Wells's works have inspired countless sequels, ripostes, analyses and evaluations. David Haden includes an eleven-page bibliography of these works in his book, and this barely scratches the surface.

All of which, if you'll forgive me, is by way of avoiding the main issue, the novelette which the author generously credits to "David Haden & H. G. Wells." The novelette starts nicely enough:

"The Time Traveller returned to us at some unknown hour during those traditionally restful days between Boxing Day and New Year's Eve, at the end of the year 1905. He had been away for nearly six years."
You may recall that The Time Machine is set among a group of Victorian men, one of whom, identified only as "the Time Traveller," narrates his adventures in the future. Morlocks, Eloi, the almost angelic Weena, the decadent, childlike, luxurious life of the privileged class, the shocking revolt of the brutalized workers -- truly, one of the seminal works of science fiction, as valid today as it was in 1895.

In Haden's sequel, the Time Traveller returns to the future in search of his lost love. Alas, while Haden is unquestionably a credible Wells scholar, he isn't much of a storyteller. Once the protagonist completes his trip back to the future, we are treated to an interlude of some forty pages in which, to put it bluntly, nothing happens. He looks at the landscape, he walks around and looks at the landscape some more. He encounters odd little creatures that may or may not be humans of an extremely degraded sort. He looks at some ruins. Or at least I think he does.
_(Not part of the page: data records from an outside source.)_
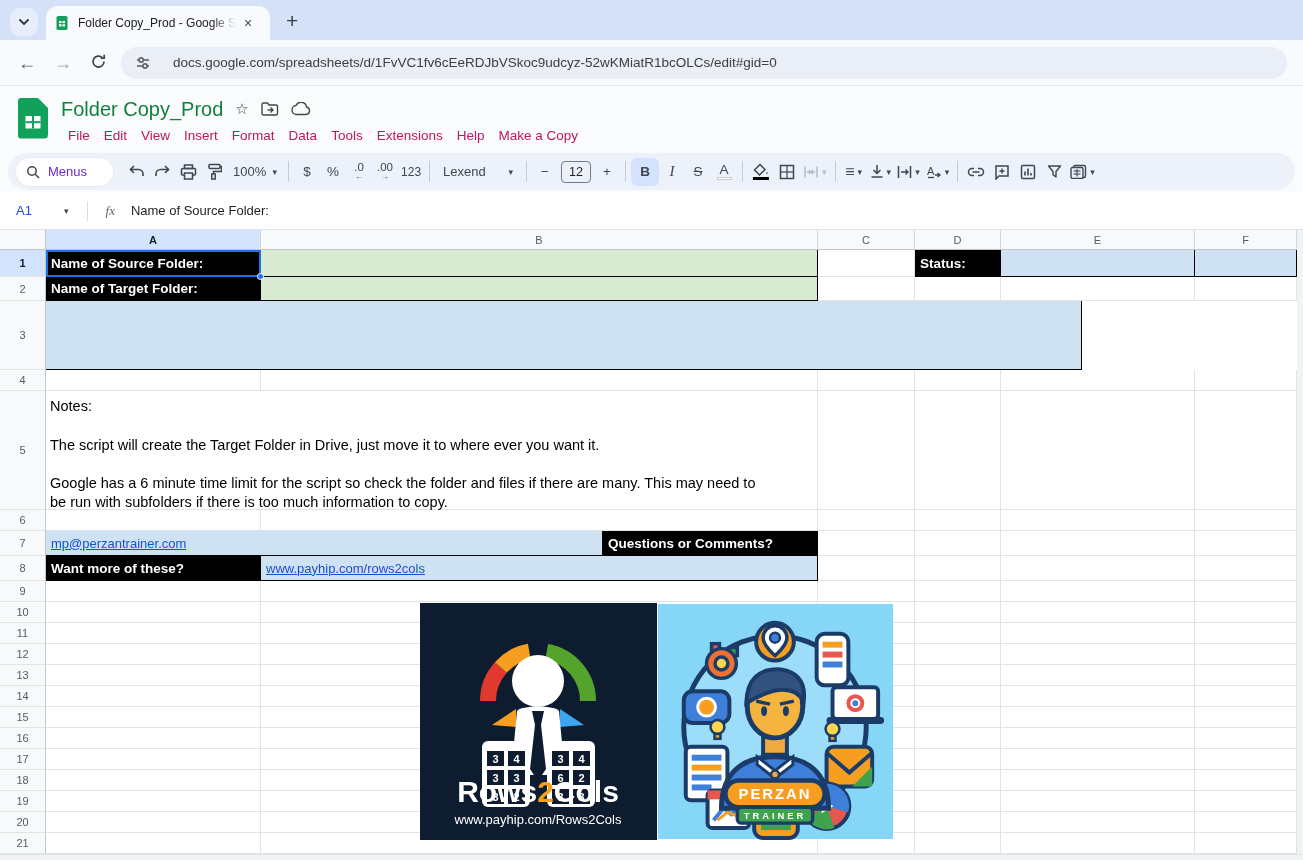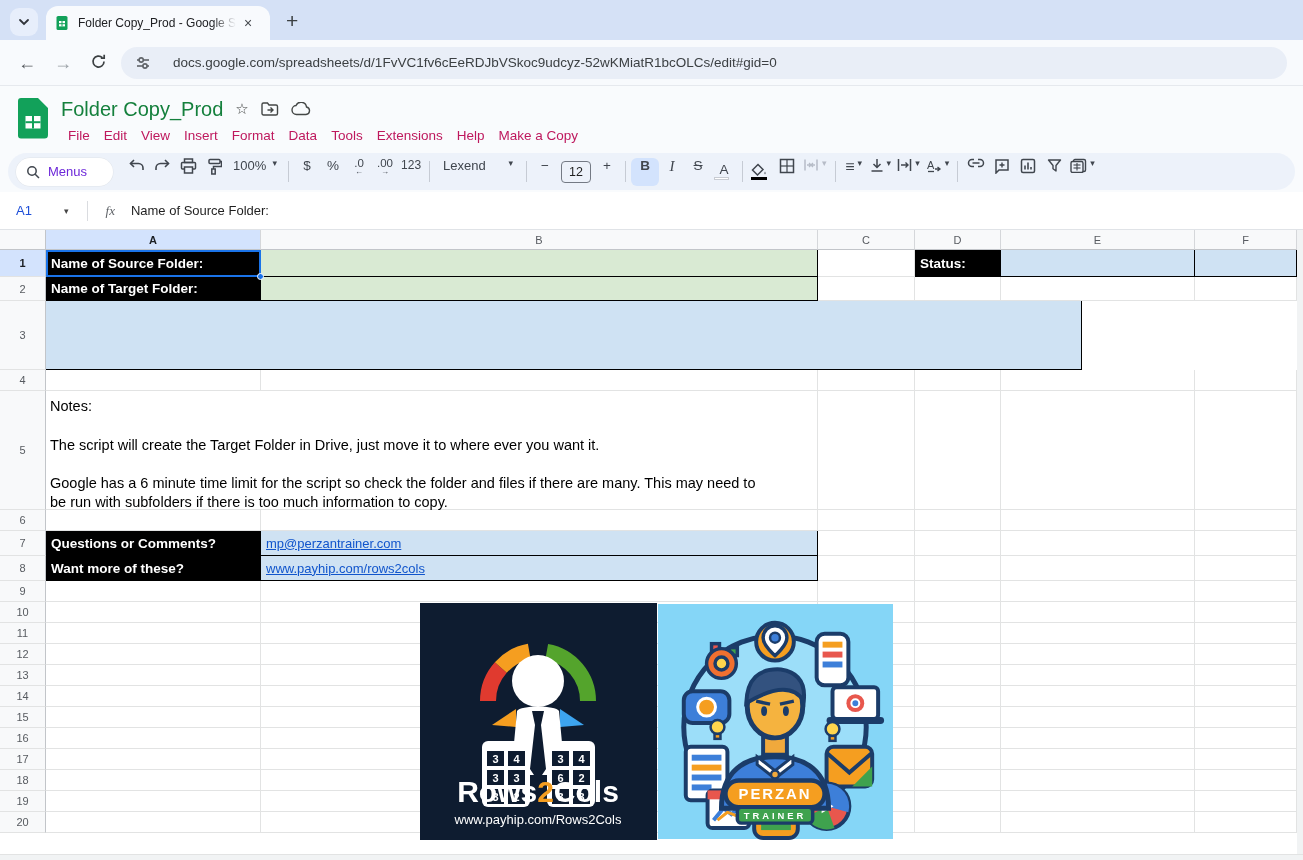--- a/index.html
+++ b/index.html
@@ -40,7 +40,7 @@
   .toolbar{position:absolute;left:8px;right:8px;top:1px;height:37px;border-radius:19px;background:#edf2fa;
     display:flex;align-items:center;padding:0 8px}
   .tbtn{height:28px;min-width:26px;padding:0 3px;border:none;background:none;border-radius:6px;
-    display:flex;justify-content:center;color:#40464e;font-size:13.5px;cursor:pointer;gap:2px}
+    display:flex;align-items:center;justify-content:center;color:#40464e;font-size:13.5px;cursor:pointer;gap:2px}
   .tbtn svg{display:block}
   .caret{font-size:9px;color:#40464e;margin-left:1px}
   .sep{width:1px;height:21px;background:#c6cbd4;margin:0 5px;flex:none}

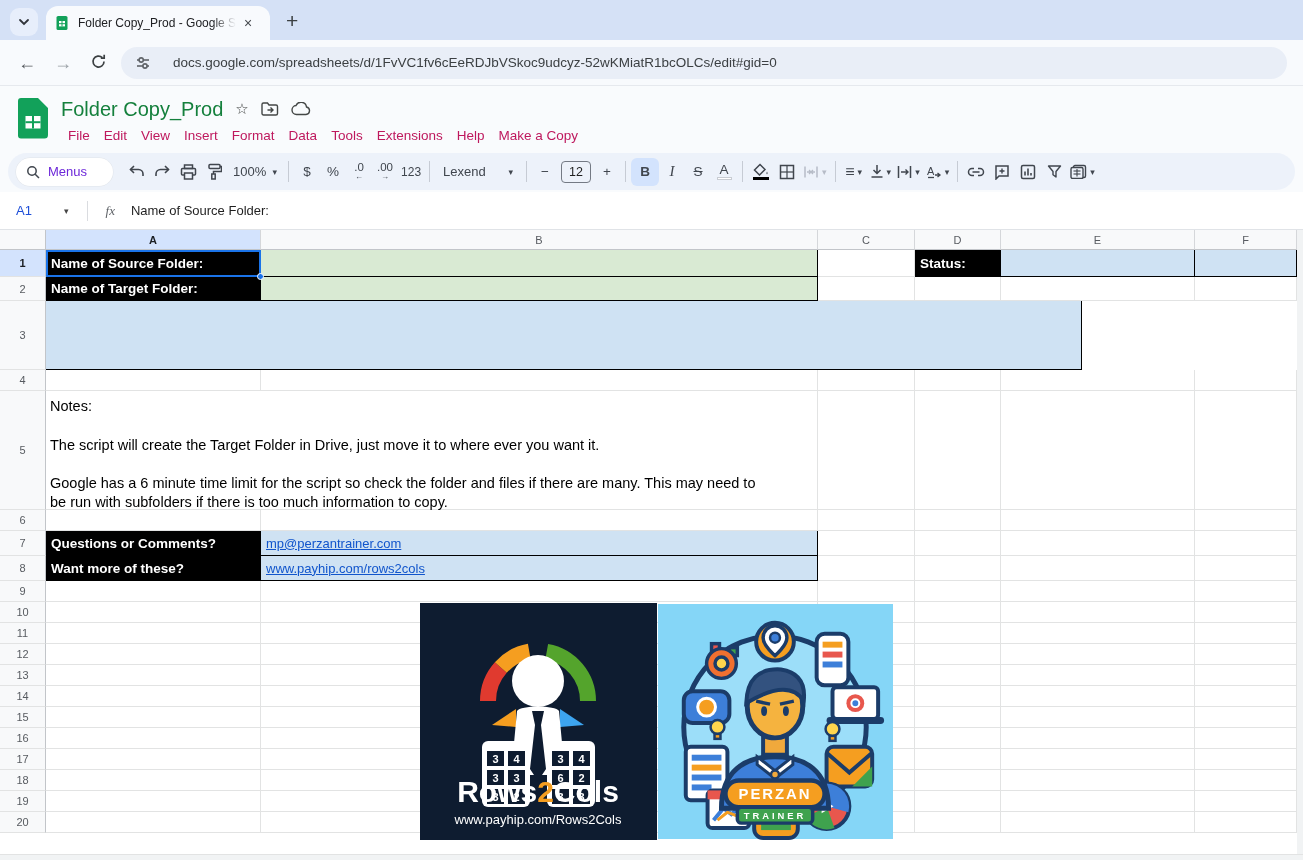--- a/index.html
+++ b/index.html
@@ -426,11 +426,11 @@
 
   <div class="row" style="height:25px">
     <div class="rn">7</div>
+    <div class="c cB bl">
+        <span class="lnk">mp@perzantrainer.com</span>
+      </div>
     <div class="c cA k">
         <span>Questions or Comments?</span>
-      </div>
-    <div class="c cB bl">
-        <span class="lnk">mp@perzantrainer.com</span>
       </div>
     <div class="c cC"></div>
       <div class="c cD"></div>

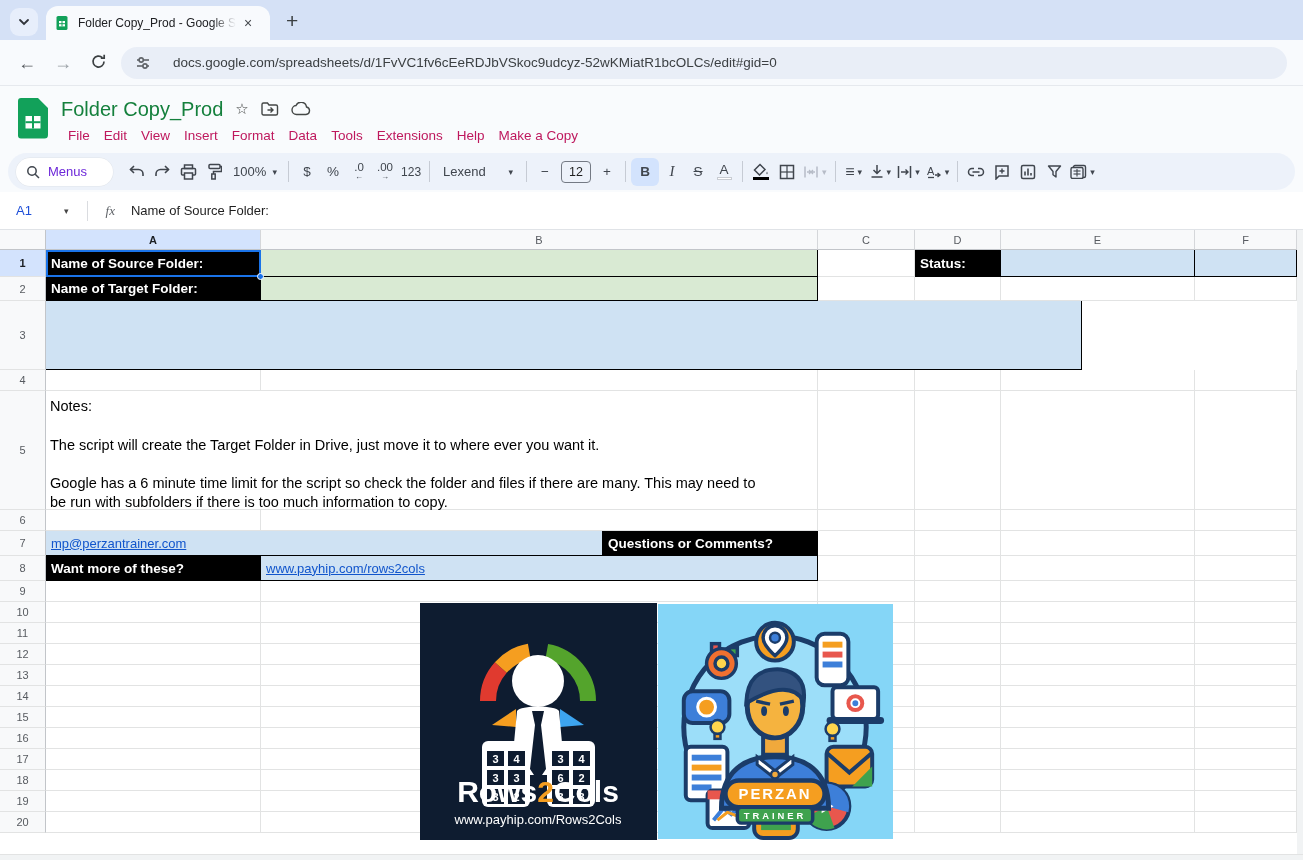--- a/index.html
+++ b/index.html
@@ -553,6 +553,15 @@
   </div>
   <div class="row" style="height:21px">
     <div class="rn">20</div>
+    <div class="c cA"></div>
+      <div class="c cB"></div>
+      <div class="c cC"></div>
+      <div class="c cD"></div>
+      <div class="c cE"></div>
+      <div class="c cF"></div>
+  </div>
+  <div class="row" style="height:21px">
+    <div class="rn">21</div>
     <div class="c cA"></div>
       <div class="c cB"></div>
       <div class="c cC"></div>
I'm afraid that my powers of concentration were flagging by this time. Fortunately, by this time there were only twenty pages left in the novelette.

Eventually he finds his Weena. Alas, she's trapped in a walled city and the Time Traveller is outside the wall, so they walk around the perimeter of the city, one inside the wall and one outside, keeping in sync by singing to each other. Leastwise I think that's what they did. My eyes kept going out of focus as I tried to stay attentive to this narrative.

Eventually they find an opening in the wall and are happily reunited. Then the Time Traveller goes back to 1905. I don't remember what happened to Weena. By this time, I didn't care.

I'm sorry, my friends. This book isn't worth the time it takes to read it. There. I've done you a favor. You can spend the next hour or two watching paint dry instead of slogging through The Time Machine: A Sequel.

Copyright © 2011 Richard A. Lupoff

Richard A. Lupoff is a novelist, short-story writer, critic, and sometime academic. His most recent books are Visions (currently in production by Mythos Books) and Quintet: The Cases of Chase and Delacroix (Crippen & Landru). He is also the Editorial Director of Surinam Turtle Press, an imprint of Ramble House.